Task prompt ::
Report how many lines of the following entries include the string "Http"; respond with the number alone.

Material for this exercise ::
----------------
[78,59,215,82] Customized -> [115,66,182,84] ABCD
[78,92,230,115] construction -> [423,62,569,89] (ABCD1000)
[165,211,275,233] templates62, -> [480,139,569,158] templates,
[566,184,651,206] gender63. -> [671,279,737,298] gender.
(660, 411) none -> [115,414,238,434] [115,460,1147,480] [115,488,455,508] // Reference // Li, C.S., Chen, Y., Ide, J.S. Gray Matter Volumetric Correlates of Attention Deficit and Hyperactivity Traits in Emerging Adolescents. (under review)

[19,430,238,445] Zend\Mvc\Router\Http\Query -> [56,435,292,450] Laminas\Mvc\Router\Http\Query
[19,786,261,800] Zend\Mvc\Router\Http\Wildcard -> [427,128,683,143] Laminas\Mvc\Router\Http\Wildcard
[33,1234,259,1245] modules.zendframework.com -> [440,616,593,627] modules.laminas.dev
----------------
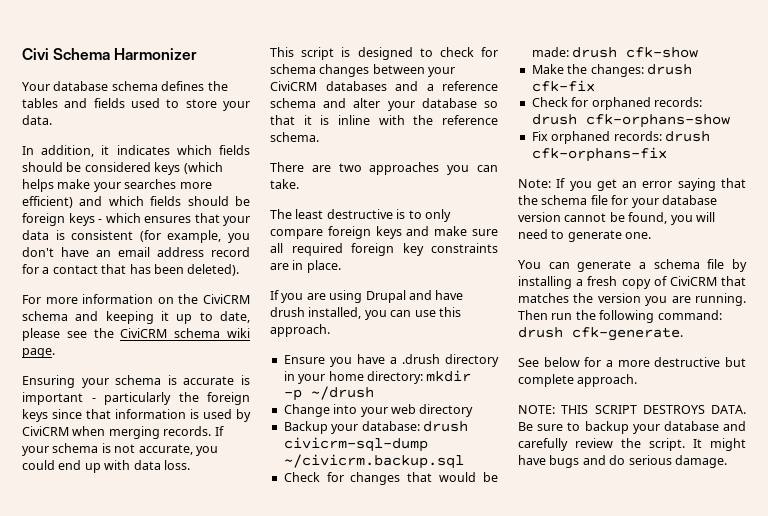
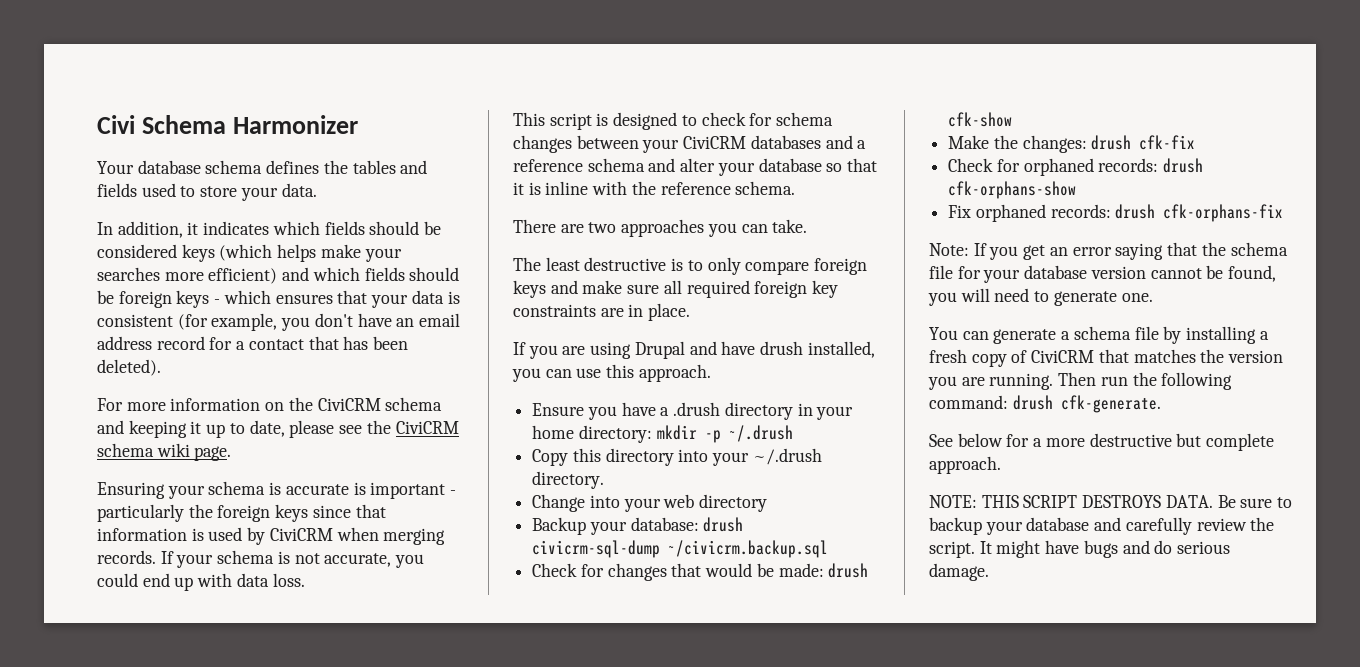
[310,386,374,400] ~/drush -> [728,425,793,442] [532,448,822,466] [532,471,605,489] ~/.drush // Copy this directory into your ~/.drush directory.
----------------
Exercise solution ::
2